Confinamentos e máscaras atrasaram desenvolvimento das crianças. Há mais a precisar de terapia da fala e são cada vez mais velhas

22 fev 2022, 21:53

Os sucessivos confinamentos durante a pandemia e o uso continuado das máscaras deixaram marcas no desenvolvimento das crianças. Educadores de infância e professores têm dificuldade em entender os alunos e os terapeutas da fala confirmam que a procura pela terapia aumentou. Em alguns casos, o aumento chegou a 200%

Fernanda Santos é educadora de infância há mais de 20 anos, mas nunca tinha referenciado tantas crianças para a terapia da fala como agora. “Há meninos com cinco anos que vão agora para a escola e que não conseguem dizer uma frase corretamente”, alerta Fernanda.

Não tem dúvidas que esta é uma consequência dos vários confinamentos durante a pandemia: “O estar sozinho em casa, agarrados aos tablets, aos telemóveis, a ver muita televisão, a falta de convívio com os pares prejudicou imenso o desenvolvimento dos meninos”. E dá alguns exemplos: “Uma fala mais abebezada, aqueles costumes de “xixinha”, o “pópó”… Esses diminutivos que as crianças falam com os pais e quando vêm para a escola vão perdendo isso muito cedo porque estão num contexto diferente, com crianças mais velhas e vão aprendendo a falar corretamente”.

Telma Pereira é diretora clínica e terapeuta da fala num centro de desenvolvimento em Lisboa que registou um aumento de 170% na procura de terapia de 2020 para 2021. “Sobretudo em crianças mais pequeninas, com idades compreendidas entre os dois e os três anos da idade que apresentam um vocabulário mais reduzido, uma estrutura frásica também mais curtinha e às vezes desorganizada”, explica Telma.

O efeito das máscaras

De acordo com Telma, as máscaras também têm limitado a aprendizagem das crianças. “O uso de máscara veio dificultar a perceção que as crianças têm da forma como nós produzimos os sons. E perdem toda a leitura labial”.

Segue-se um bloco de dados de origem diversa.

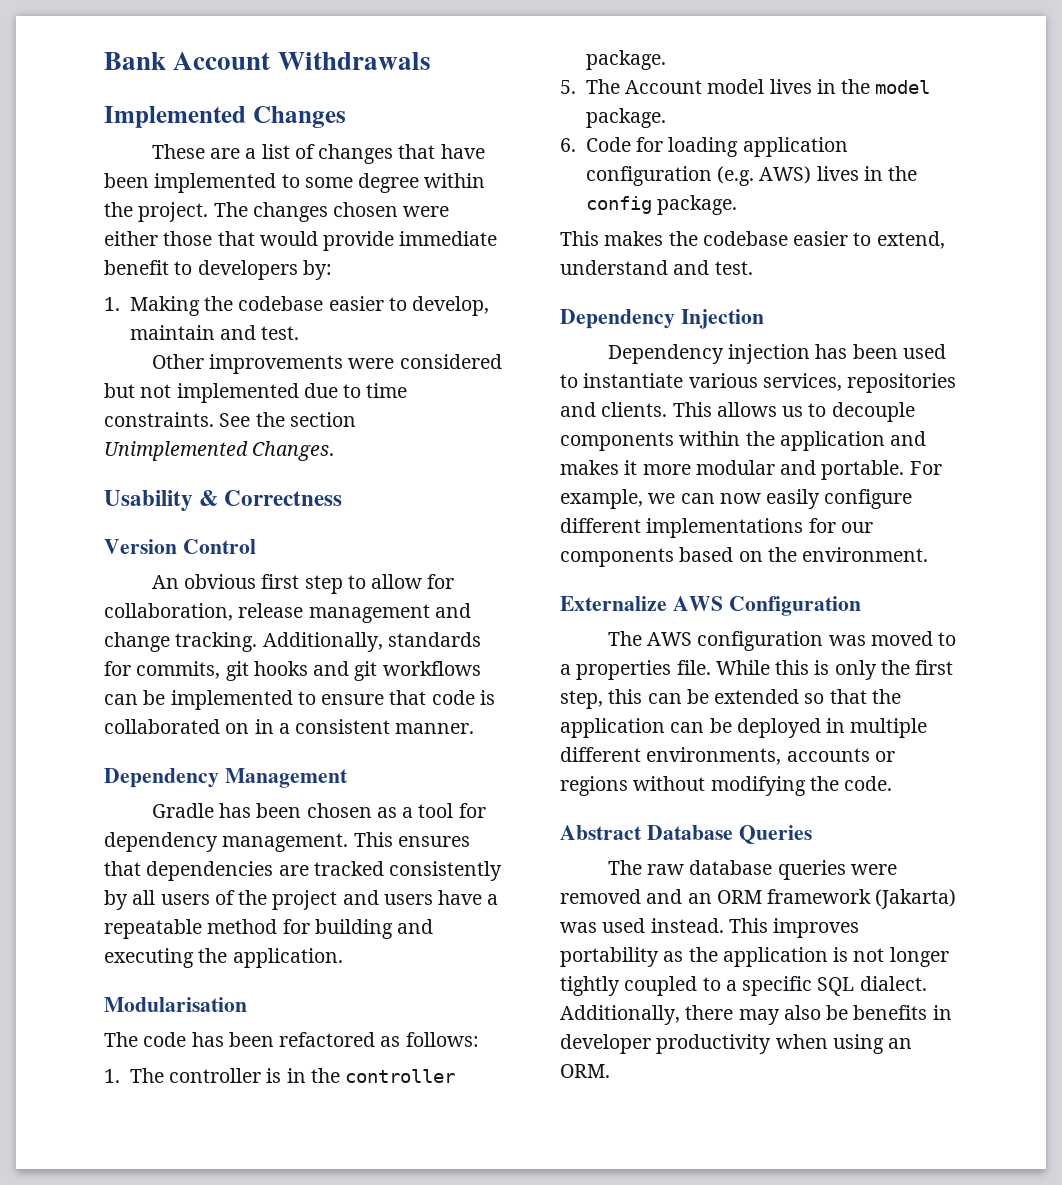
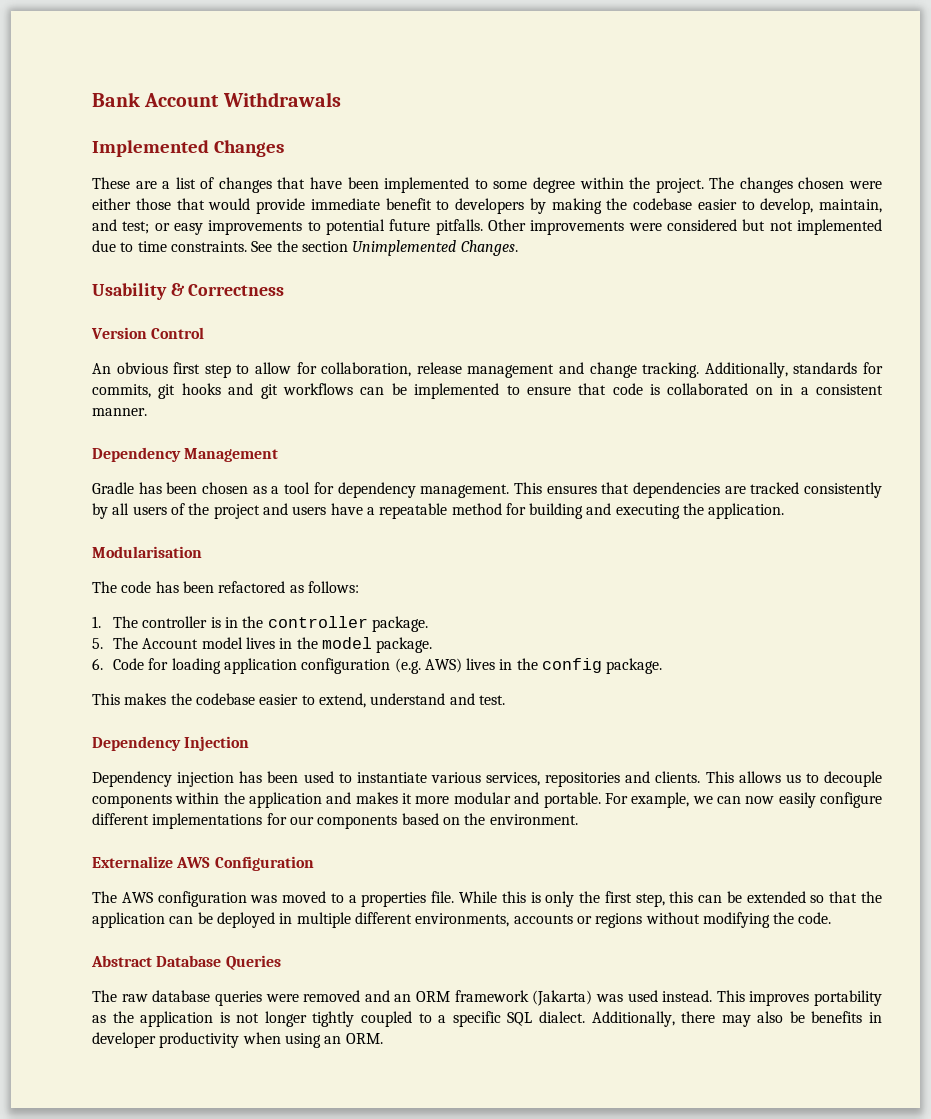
- The changes chosen were either those that would provide immediate benefit to developers by:
- 1. Making the codebase easier to develop, maintain and test.
- Other improvements were considered but not implemented due to time constraints.
+ The changes chosen were either those that would provide immediate benefit to developers by making the codebase easier to develop, maintain, and test; or easy improvements to potential future pitfalls. Other improvements were considered but not implemented due to time constraints.

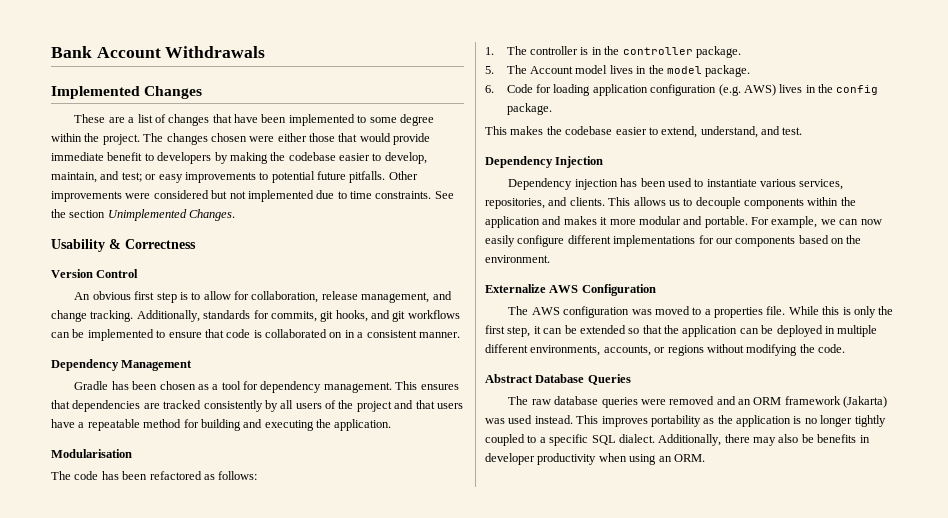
- An obvious first step to allow for collaboration, release management and change tracking.
+ An obvious first step is to allow for collaboration, release management, and change tracking.
- Additionally, standards for commits, git hooks and git workflows can be implemented to ensure that code is collaborated on in a consistent manner.
+ Additionally, standards for commits, git hooks, and git workflows can be implemented to ensure that code is collaborated on in a consistent manner.
- This ensures that dependencies are tracked consistently by all users of the project and users have a repeatable method for building and executing the application.
+ This ensures that dependencies are tracked consistently by all users of the project and that users have a repeatable method for building and executing the application.
- This makes the codebase easier to extend, understand and test.
+ This makes the codebase easier to extend, understand, and test.
- Dependency injection has been used to instantiate various services, repositories and clients.
+ Dependency injection has been used to instantiate various services, repositories, and clients.
- While this is only the first step, this can be extended so that the application can be deployed in multiple different environments, accounts or regions without modifying the code.
+ While this is only the first step, it can be extended so that the application can be deployed in multiple different environments, accounts, or regions without modifying the code.
- This improves portability as the application is not longer tightly coupled to a specific SQL dialect.
+ This improves portability as the application is no longer tightly coupled to a specific SQL dialect.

É o caso da Benedita, que já era acompanhada no centro antes da pandemia. “Tem dificuldades em percecionar qual é o som e depois associar a uma letra”, explica a terapeuta.

Apesar de não haver estudos nem números oficiais, a perceção destes profissionais é a de que a necessidade e a procura pela terapia da fala aumentou em todo o país.  No Porto, a diretora clínica e terapeuta da fala Alexandrina Martins fala num aumento de mais de 200% entre janeiro de 2020 e janeiro de 2022.  

Sentimento de culpa

“Temos aqui famílias em que as mães e os pais carregam muita culpa no sentido de nos dizerem: «Quando estava a brincar achava que devia estar a trabalhar e quando estava a trabalhar achava que devia estar a brincar»”, realça Alexandrina. 

O uso de máscaras e a falta de contato com outras pessoas atrasou o desenvolvimento da comunicação nas crianças. Foto: Patrícia de Melo Moreira/AFP via Getty Images

Ana Isabel Pereira trouxe Pedro, o filho mais novo, para uma sessão. "Eu e o pai do Pedro estávamos em teletrabalho e temos mais dois filhos, mais velhos do que o Pedro, que também estavam a ter aulas online em casa e, portanto, o Pedro estava em segurança, mas sem grande estímulo na comunicação da nossa parte”.

Pós-pandemia

Os profissionais acreditam que as crianças podem recuperar desde que haja um acompanhamento próximo e adaptado. Mas Telma Pereira alerta que os problemas de comunicação têm sido detetados em crianças cada vez mais velhas.

“Têm nos chegado muito para avaliação durante este mês crianças que estão em final de ciclo, no quarto ano de escolaridade, ou início do segundo ciclo, quinto ano de escolaridade, e nós continuamos a avaliar crianças pós-pandemia da mesma forma que avaliávamos crianças pré-pandemia. O que não faz muito sentido, não podemos fechar os olhos e fingir que estes dois anos não aconteceram na nossa vida e sobretudo na vida das crianças.”

No ano passado, a Sociedade Portuguesa de Terapia da Fala já tinha alertado para o impacto que a exposição excessiva aos dispositivos eletrónicos poderia ter no desenvolvimento das crianças e a interferência das máscaras no processo comunicativo e social dos bebés e crianças.